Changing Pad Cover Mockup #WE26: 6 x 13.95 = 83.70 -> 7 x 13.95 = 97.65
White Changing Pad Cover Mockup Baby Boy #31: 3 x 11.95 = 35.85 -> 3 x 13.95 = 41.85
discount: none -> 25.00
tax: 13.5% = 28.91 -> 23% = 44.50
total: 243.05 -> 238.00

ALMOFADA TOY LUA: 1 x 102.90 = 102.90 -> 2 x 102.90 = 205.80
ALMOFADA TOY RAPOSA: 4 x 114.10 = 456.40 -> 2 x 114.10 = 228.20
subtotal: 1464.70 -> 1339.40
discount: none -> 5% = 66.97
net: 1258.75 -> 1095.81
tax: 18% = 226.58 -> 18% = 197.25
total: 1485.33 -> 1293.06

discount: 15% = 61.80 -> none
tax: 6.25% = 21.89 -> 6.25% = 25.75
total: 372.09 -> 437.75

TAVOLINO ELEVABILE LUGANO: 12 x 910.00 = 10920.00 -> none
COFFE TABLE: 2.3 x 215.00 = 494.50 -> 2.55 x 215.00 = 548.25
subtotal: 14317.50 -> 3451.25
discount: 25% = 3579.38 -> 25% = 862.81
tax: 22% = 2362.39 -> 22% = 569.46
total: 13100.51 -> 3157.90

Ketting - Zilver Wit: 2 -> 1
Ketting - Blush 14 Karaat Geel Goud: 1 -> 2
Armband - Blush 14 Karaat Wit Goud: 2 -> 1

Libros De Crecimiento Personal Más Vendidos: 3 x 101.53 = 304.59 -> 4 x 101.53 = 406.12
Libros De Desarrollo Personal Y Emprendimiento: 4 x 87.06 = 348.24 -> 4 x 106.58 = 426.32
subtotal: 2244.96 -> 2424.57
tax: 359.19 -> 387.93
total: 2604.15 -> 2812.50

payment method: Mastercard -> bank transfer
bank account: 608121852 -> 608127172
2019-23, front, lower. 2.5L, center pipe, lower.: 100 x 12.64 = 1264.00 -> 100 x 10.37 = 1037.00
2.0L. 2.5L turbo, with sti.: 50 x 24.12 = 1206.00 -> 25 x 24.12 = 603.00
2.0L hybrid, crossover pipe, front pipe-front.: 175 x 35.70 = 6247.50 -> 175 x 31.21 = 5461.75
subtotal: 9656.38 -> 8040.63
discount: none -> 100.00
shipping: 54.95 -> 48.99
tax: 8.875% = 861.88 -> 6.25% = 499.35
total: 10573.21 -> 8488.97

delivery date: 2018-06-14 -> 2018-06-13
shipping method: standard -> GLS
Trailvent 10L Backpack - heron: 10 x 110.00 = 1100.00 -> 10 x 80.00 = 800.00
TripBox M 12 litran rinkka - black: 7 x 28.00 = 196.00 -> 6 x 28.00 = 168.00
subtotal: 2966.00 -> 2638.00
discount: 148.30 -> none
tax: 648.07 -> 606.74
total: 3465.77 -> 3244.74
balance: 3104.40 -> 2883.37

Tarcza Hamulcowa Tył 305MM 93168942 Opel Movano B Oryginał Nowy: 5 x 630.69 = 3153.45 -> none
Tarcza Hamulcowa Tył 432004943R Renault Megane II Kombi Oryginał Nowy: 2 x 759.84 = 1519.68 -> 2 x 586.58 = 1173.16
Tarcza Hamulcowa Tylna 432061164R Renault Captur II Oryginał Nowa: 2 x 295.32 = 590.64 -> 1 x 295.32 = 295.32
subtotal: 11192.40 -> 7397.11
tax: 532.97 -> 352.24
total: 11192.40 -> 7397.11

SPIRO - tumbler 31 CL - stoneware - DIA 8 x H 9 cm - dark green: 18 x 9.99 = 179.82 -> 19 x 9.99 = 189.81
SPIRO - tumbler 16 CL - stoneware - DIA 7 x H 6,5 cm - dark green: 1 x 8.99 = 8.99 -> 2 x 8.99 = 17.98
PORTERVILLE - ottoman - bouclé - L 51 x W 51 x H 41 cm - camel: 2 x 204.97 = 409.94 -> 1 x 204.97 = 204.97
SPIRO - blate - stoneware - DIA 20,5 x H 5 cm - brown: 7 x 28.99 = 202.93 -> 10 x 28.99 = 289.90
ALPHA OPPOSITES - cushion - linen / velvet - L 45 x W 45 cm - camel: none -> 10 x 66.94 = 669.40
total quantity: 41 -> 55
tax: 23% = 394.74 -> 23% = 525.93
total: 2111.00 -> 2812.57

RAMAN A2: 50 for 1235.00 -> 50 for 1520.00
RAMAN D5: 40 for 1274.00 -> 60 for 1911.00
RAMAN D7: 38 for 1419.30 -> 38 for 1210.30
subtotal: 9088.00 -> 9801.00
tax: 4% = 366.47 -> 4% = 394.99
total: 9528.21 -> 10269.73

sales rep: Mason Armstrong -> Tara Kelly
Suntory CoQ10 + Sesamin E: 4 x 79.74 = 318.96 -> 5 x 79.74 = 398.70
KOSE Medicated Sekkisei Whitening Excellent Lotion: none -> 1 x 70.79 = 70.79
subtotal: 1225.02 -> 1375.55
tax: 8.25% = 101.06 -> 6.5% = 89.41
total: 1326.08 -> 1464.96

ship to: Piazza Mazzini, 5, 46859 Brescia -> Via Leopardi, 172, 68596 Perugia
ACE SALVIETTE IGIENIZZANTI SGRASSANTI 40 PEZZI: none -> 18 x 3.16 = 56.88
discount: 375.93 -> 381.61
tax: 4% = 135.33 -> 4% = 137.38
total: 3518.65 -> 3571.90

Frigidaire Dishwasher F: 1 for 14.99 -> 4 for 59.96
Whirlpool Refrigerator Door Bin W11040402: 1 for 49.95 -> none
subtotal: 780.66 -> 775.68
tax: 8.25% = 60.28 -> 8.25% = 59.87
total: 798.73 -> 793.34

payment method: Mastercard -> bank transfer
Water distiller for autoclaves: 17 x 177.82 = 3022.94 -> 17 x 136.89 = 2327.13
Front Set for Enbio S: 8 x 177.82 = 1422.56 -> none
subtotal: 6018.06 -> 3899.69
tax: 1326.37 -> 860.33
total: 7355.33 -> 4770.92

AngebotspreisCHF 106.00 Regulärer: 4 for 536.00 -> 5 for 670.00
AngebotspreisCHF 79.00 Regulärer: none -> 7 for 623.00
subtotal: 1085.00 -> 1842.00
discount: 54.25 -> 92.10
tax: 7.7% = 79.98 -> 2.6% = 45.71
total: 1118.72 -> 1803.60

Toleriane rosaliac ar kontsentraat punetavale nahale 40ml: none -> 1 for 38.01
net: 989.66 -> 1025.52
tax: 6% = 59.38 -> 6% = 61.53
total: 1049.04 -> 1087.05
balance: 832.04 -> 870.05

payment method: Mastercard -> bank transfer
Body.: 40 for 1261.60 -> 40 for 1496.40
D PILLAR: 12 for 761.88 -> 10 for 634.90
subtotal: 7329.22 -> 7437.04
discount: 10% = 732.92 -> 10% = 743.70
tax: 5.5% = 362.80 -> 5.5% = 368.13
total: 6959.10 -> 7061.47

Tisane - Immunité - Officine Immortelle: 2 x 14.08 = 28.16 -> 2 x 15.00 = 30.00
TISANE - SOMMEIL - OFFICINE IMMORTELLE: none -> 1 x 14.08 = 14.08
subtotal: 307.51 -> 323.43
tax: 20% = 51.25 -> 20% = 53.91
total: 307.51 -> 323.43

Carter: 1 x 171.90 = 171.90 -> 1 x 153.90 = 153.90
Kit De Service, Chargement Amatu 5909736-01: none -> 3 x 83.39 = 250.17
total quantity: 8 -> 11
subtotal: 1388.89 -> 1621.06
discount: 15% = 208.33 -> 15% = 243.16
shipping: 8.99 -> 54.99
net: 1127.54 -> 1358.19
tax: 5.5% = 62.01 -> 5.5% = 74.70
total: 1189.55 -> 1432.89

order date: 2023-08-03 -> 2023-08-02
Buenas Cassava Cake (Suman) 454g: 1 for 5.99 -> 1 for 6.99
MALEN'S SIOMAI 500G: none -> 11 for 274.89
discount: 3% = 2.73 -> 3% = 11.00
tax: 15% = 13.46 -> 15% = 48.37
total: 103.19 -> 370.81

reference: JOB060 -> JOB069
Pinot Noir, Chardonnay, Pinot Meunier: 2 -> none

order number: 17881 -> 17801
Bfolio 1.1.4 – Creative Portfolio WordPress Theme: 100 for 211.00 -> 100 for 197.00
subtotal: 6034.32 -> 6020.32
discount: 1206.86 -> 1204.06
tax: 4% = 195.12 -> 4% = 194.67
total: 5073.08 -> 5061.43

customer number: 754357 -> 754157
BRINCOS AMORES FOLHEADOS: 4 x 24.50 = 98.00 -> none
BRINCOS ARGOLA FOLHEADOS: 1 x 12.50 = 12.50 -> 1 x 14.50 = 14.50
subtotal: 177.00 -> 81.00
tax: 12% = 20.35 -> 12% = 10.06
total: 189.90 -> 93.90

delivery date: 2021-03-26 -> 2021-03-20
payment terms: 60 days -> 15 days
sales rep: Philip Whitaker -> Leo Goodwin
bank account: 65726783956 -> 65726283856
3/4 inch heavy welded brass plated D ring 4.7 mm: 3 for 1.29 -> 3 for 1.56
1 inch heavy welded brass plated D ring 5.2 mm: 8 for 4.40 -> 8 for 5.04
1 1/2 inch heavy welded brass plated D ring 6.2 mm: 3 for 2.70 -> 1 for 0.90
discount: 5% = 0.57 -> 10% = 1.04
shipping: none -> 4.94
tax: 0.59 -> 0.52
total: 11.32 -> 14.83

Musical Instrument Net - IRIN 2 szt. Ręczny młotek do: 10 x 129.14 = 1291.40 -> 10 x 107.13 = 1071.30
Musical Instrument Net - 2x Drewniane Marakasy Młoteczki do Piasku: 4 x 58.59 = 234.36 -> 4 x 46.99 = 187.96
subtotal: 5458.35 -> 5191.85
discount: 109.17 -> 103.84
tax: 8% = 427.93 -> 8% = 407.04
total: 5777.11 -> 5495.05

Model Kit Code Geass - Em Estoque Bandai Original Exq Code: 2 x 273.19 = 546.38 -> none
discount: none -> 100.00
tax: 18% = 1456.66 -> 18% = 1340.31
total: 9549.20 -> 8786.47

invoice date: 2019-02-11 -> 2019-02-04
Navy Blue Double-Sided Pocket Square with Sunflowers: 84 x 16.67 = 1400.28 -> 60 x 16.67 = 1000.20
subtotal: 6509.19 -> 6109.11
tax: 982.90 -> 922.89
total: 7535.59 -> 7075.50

--------------------------------

Nothing but the lines above from the one containing "total: 13100.51 -> 3157.90" through the one containing "tax: 532.97 -> 352.24" should appear in the answer, each repeated exactly.

Task answer ::
total: 13100.51 -> 3157.90

Ketting - Zilver Wit: 2 -> 1
Ketting - Blush 14 Karaat Geel Goud: 1 -> 2
Armband - Blush 14 Karaat Wit Goud: 2 -> 1

Libros De Crecimiento Personal Más Vendidos: 3 x 101.53 = 304.59 -> 4 x 101.53 = 406.12
Libros De Desarrollo Personal Y Emprendimiento: 4 x 87.06 = 348.24 -> 4 x 106.58 = 426.32
subtotal: 2244.96 -> 2424.57
tax: 359.19 -> 387.93
total: 2604.15 -> 2812.50

payment method: Mastercard -> bank transfer
bank account: 608121852 -> 608127172
2019-23, front, lower. 2.5L, center pipe, lower.: 100 x 12.64 = 1264.00 -> 100 x 10.37 = 1037.00
2.0L. 2.5L turbo, with sti.: 50 x 24.12 = 1206.00 -> 25 x 24.12 = 603.00
2.0L hybrid, crossover pipe, front pipe-front.: 175 x 35.70 = 6247.50 -> 175 x 31.21 = 5461.75
subtotal: 9656.38 -> 8040.63
discount: none -> 100.00
shipping: 54.95 -> 48.99
tax: 8.875% = 861.88 -> 6.25% = 499.35
total: 10573.21 -> 8488.97

delivery date: 2018-06-14 -> 2018-06-13
shipping method: standard -> GLS
Trailvent 10L Backpack - heron: 10 x 110.00 = 1100.00 -> 10 x 80.00 = 800.00
TripBox M 12 litran rinkka - black: 7 x 28.00 = 196.00 -> 6 x 28.00 = 168.00
subtotal: 2966.00 -> 2638.00
discount: 148.30 -> none
tax: 648.07 -> 606.74
total: 3465.77 -> 3244.74
balance: 3104.40 -> 2883.37

Tarcza Hamulcowa Tył 305MM 93168942 Opel Movano B Oryginał Nowy: 5 x 630.69 = 3153.45 -> none
Tarcza Hamulcowa Tył 432004943R Renault Megane II Kombi Oryginał Nowy: 2 x 759.84 = 1519.68 -> 2 x 586.58 = 1173.16
Tarcza Hamulcowa Tylna 432061164R Renault Captur II Oryginał Nowa: 2 x 295.32 = 590.64 -> 1 x 295.32 = 295.32
subtotal: 11192.40 -> 7397.11
tax: 532.97 -> 352.24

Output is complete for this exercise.